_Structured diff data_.

§ §

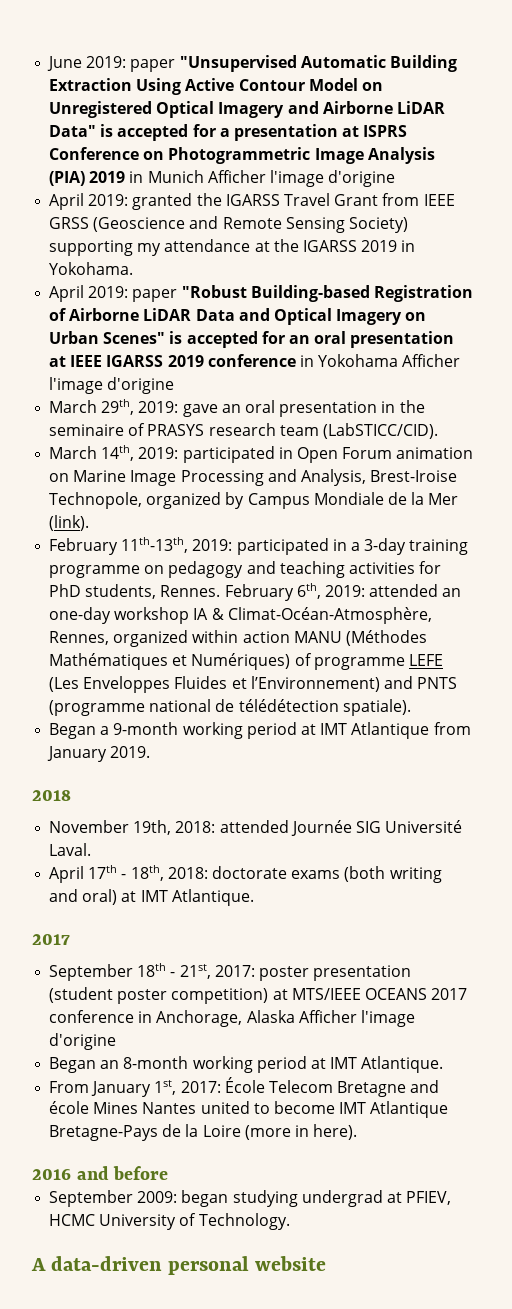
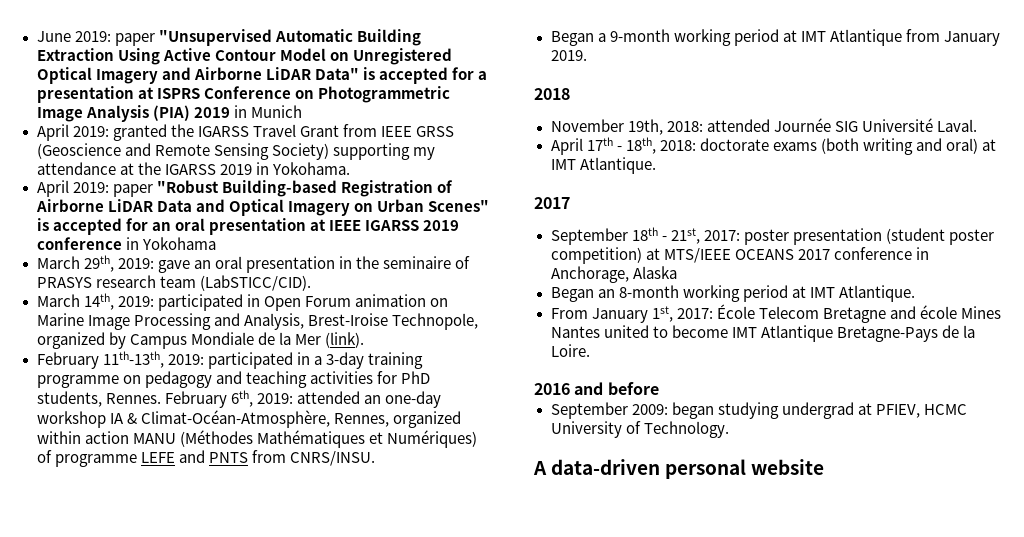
- June 2019: paper "Unsupervised Automatic Building Extraction Using Active Contour Model on Unregistered Optical Imagery and Airborne LiDAR Data" is accepted for a presentation at ISPRS Conference on Photogrammetric Image Analysis (PIA) 2019 in Munich Afficher l'image d'origine
+ June 2019: paper "Unsupervised Automatic Building Extraction Using Active Contour Model on Unregistered Optical Imagery and Airborne LiDAR Data" is accepted for a presentation at ISPRS Conference on Photogrammetric Image Analysis (PIA) 2019 in Munich
- April 2019: paper "Robust Building-based Registration of Airborne LiDAR Data and Optical Imagery on Urban Scenes" is accepted for an oral presentation at IEEE IGARSS 2019 conference in Yokohama Afficher l'image d'origine
+ April 2019: paper "Robust Building-based Registration of Airborne LiDAR Data and Optical Imagery on Urban Scenes" is accepted for an oral presentation at IEEE IGARSS 2019 conference in Yokohama
- February 6th, 2019: attended an one-day workshop IA & Climat-Océan-Atmosphère, Rennes, organized within action MANU (Méthodes Mathématiques et Numériques) of programme LEFE (Les Enveloppes Fluides et l’Environnement) and PNTS (programme national de télédétection spatiale).
+ February 6th, 2019: attended an one-day workshop IA & Climat-Océan-Atmosphère, Rennes, organized within action MANU (Méthodes Mathématiques et Numériques) of programme LEFE and PNTS from CNRS/INSU.
- September 18th - 21st, 2017: poster presentation (student poster competition) at MTS/IEEE OCEANS 2017 conference in Anchorage, Alaska Afficher l'image d'origine
+ September 18th - 21st, 2017: poster presentation (student poster competition) at MTS/IEEE OCEANS 2017 conference in Anchorage, Alaska
- From January 1st, 2017: École Telecom Bretagne and école Mines Nantes united to become IMT Atlantique Bretagne-Pays de la Loire (more in here).
+ From January 1st, 2017: École Telecom Bretagne and école Mines Nantes united to become IMT Atlantique Bretagne-Pays de la Loire.

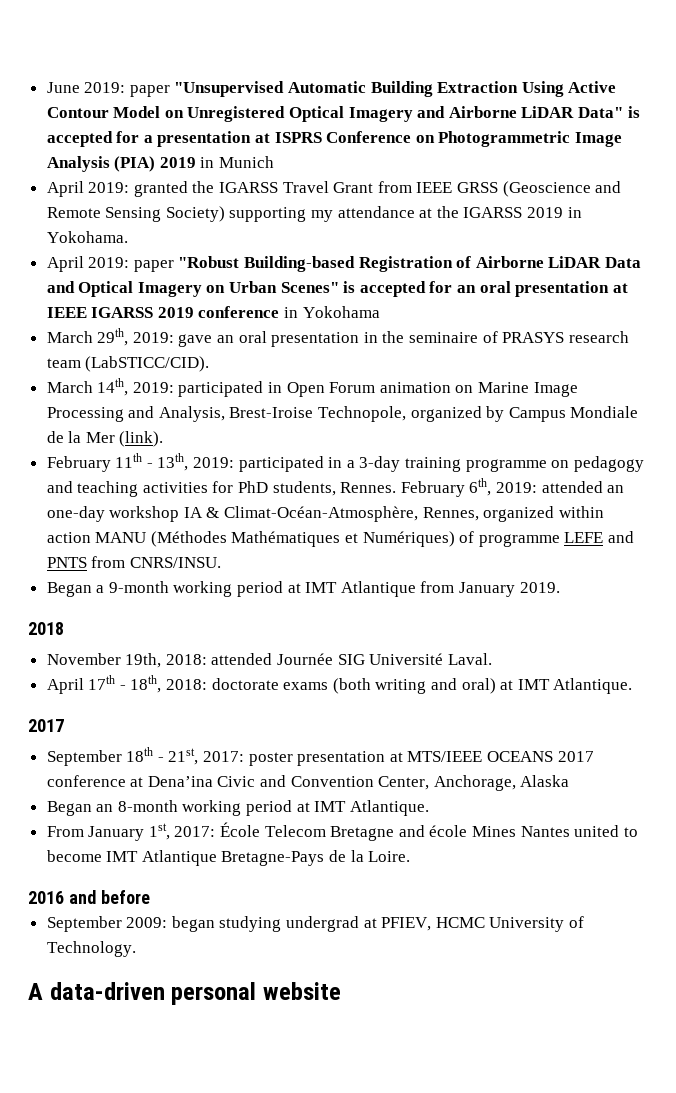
- February 11th-13th, 2019: participated in a 3-day training programme on pedagogy and teaching activities for PhD students, Rennes.
+ February 11th - 13th, 2019: participated in a 3-day training programme on pedagogy and teaching activities for PhD students, Rennes.
- September 18th - 21st, 2017: poster presentation (student poster competition) at MTS/IEEE OCEANS 2017 conference in Anchorage, Alaska
+ September 18th - 21st, 2017: poster presentation at MTS/IEEE OCEANS 2017 conference at Dena’ina Civic and Convention Center, Anchorage, Alaska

§ §

Return each full line of the entries that contains the word "Anchorage".

- September 18th - 21st, 2017: poster presentation (student poster competition) at MTS/IEEE OCEANS 2017 conference in Anchorage, Alaska Afficher l'image d'origine
+ September 18th - 21st, 2017: poster presentation (student poster competition) at MTS/IEEE OCEANS 2017 conference in Anchorage, Alaska
- September 18th - 21st, 2017: poster presentation (student poster competition) at MTS/IEEE OCEANS 2017 conference in Anchorage, Alaska
+ September 18th - 21st, 2017: poster presentation at MTS/IEEE OCEANS 2017 conference at Dena’ina Civic and Convention Center, Anchorage, Alaska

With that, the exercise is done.